In the transplant phase, patients who have not received prior radiotherapy receive cyclophosphamide IV over 2 hours daily on days -6 and -5 and total body irradiation twice daily on days -3 through -1. Autologous PBSC are reinfused on day 0. Patients also receive GM-CSF IV over 2 hours daily and G-CSF IV over 15 minutes daily beginning on day 0 and continuing until day 28 or until blood counts recover.

Patients who have received prior radiotherapy receive cyclophosphamide IV over 2 hours daily on days -6 through -3, carmustine IV over 1 hour on day -6, and etoposide IV over 4 hours every 12 hours for a total of 6 doses on days -6 through -4. Autologous PBSC are reinfused on day 0. Patients also receive GM-CSF IV over 2 hours daily and G-CSF IV over 15 minutes daily beginning on day 0 and continuing until day 28 or until blood counts recover.

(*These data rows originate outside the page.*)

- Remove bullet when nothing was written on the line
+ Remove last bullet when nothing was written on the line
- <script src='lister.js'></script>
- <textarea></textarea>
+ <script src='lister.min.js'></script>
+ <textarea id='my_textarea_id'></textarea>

All patients then receive interferon alfa SC 3 times weekly starting on day 28 and continuing until relapse or disease progression.

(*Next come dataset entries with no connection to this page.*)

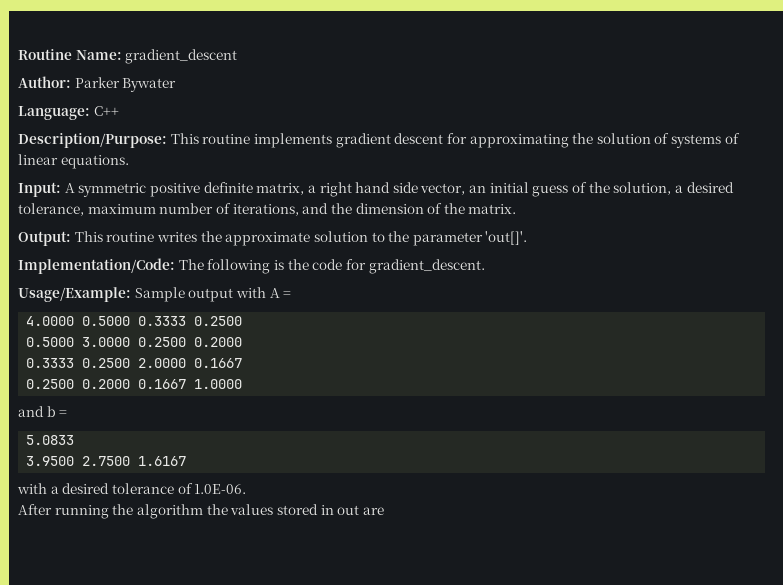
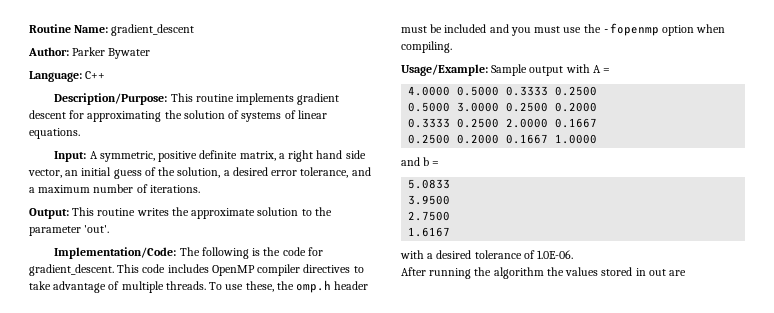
- Input: A symmetric positive definite matrix, a right hand side vector, an initial guess of the solution, a desired tolerance, maximum number of iterations, and the dimension of the matrix.
+ Input: A symmetric, positive definite matrix, a right hand side vector, an initial guess of the solution, a desired error tolerance, and a maximum number of iterations.
- Output: This routine writes the approximate solution to the parameter 'out[]'.
+ Output: This routine writes the approximate solution to the parameter 'out'.
+ This code includes OpenMP compiler directives to take advantage of multiple threads. To use these, the omp.h header must be included and you must use the -fopenmp option when compiling.
- 3.9500 2.7500 1.6167
+ 3.9500
+ 2.7500
+ 1.6167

Patients may also undergo radiotherapy 5 days a week for 2 weeks for residual bony lesions measuring greater than 2 cm.

Patients are followed at days 28 and 100, and at 6, 9, 12, 18, 24, 30, and 36 months.

Trial Contact Information

Trial Lead Organizations

Masonic Cancer Center at University of Minnesota

Daniel Weisdorf, MD, Protocol chair
Ph: 612-624-3101; 888-226-2376
Email: weisd001@umn.edu

Registry Information
Official Title Autologous Transplantation for Multiple Myeloma: A Research Study of Multiple Myeloma Using Chemotherapy Plus Growth Factor Primed Peripheral Blood Stem Cells Followed by Autologous Transplantation and Post-Transplant Immunotherapy
Trial Start Date 2000-08-15
Registered in ClinicalTrials.gov NCT00005987
Date Submitted to PDQ 2000-05-12
Information Last Verified 2004-07-16
NCI Grant/Contract Number CA77598

Note: The purpose of most clinical trials listed in this database is to test new cancer treatments, or new methods of diagnosing, screening, or preventing cancer. Because all potentially harmful side effects are not known before a trial is conducted, dose and schedule modifications may be required for participants if they develop side effects from the treatment or test. The therapy or test described in this clinical trial is intended for use by clinical oncologists in carefully structured settings, and may not prove to be more effective than standard treatment. A responsible investigator associated with this clinical trial should be consulted before using this protocol.